If you’re going to evict a tenant, it’s likely due to the fact that the tenant isn’t paying rent, and you need to regain possession of the property so you can rent it out to a tenant who will pay rent. There are other good reasons to evict, but this is by far the most common one.
There is a lot of talk in California about just cause evictions, so make sure you know whether your property is subject to those laws now or in the future.
Today, we’re walking you through the California eviction process so you know what to expect and how to prepare.
Serve a Three Day Notice
When rent has not been paid and any grace period has expired, you need to serve your tenants with a Three Day Notice to Pay or Quit.

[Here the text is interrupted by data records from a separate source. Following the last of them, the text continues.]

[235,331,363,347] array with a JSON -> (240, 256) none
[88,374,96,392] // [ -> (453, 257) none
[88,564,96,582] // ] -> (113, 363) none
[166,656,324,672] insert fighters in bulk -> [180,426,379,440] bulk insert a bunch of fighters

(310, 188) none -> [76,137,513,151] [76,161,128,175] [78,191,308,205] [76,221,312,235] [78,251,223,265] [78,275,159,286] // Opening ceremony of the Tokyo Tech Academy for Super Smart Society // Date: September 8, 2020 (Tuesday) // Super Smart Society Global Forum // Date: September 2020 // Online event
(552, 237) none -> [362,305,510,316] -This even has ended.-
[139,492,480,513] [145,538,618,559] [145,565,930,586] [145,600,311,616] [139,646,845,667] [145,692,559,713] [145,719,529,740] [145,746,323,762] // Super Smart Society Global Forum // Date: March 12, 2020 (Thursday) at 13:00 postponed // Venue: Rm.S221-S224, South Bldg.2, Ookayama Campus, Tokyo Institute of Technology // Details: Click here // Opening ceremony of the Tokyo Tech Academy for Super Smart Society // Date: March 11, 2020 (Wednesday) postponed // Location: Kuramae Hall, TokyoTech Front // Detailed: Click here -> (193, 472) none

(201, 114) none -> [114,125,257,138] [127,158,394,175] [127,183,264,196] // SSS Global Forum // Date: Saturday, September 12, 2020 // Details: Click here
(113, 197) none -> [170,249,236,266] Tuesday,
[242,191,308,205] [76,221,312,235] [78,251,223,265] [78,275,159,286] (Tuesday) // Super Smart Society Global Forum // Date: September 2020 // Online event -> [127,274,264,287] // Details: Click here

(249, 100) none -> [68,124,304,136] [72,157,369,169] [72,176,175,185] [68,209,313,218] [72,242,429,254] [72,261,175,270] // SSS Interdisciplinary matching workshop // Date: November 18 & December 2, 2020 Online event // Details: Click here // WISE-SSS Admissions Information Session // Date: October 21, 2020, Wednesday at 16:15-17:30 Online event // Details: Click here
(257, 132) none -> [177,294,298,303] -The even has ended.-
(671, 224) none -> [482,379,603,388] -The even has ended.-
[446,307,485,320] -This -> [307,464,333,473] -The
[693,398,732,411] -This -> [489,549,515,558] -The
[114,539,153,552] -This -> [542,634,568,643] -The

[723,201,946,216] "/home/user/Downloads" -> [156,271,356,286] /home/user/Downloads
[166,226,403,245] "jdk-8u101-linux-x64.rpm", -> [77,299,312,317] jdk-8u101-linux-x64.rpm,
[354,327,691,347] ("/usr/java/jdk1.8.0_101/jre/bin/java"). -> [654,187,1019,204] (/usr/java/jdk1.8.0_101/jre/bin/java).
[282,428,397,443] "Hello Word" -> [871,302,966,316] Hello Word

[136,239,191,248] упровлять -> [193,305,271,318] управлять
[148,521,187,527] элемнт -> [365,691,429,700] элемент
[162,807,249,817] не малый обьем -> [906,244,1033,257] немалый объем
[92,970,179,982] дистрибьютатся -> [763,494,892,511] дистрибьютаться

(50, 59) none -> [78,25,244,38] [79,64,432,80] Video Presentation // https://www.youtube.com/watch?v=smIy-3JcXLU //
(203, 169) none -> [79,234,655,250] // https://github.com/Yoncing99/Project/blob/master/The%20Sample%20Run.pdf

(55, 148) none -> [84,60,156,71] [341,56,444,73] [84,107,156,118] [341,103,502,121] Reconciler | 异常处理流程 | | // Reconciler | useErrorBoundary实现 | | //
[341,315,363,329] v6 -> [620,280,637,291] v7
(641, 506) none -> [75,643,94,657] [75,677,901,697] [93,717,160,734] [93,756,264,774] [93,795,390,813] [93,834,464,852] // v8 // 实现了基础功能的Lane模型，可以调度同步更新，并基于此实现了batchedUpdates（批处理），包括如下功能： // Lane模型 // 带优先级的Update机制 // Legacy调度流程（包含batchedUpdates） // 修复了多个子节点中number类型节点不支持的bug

This notifies the tenants that they have three days to catch up with their rental payment or move out of the property. You have to allow for three full business days, and after that time period has passed, you’re permitted to file an unlawful detainer lawsuit in the court system.
Usually, your tenants will catch up with the rent within the three days because they don’t want the eviction to go any further. Sometimes, they’ll contact you and ask for extra time. There’s nothing wrong with agreeing to a payment arrangement, but make sure you put it in writing. We also recommend that you continue with the eviction process even if you’re expecting a payment in a week or two. This protects you and the process if your tenants default on their agreement or don’t keep their promise.
Unlawful Detainer Action
After you file for the unlawful detainer, your tenants will be served a Summons and Complaint. They will have the opportunity to respond, and a court date will be set. Sometimes, the tenants don’t show up and you win your case by default. Sometimes, the judge orders you to mediation, where you and your tenant will have to agree on an outcome. Maybe they can put together a payment arrangement if they want to stay or maybe you can agree that they’ll be out in 10 days.
Writ of Possession
Assuming you are able to make your case and the court rules in your favor, you’ll receive a Writ of Possession. This is a court order which requires your tenants to move out in a specific number of days. If they do not vacate, you’ll need to take your Writ of Possession to the sheriff and have your tenants physically removed. Be ready to change the locks.
While you can manage the eviction process yourself as a landlord, we always recommend you get professional help. One single and unintentional mistake can get the whole case thrown out, and then you’ll have to start over. That costs you valuable time and money. Don’t leave a nonpaying tenant in place for longer than necessary. Get help from an attorney or a professional Healdsburg property manager.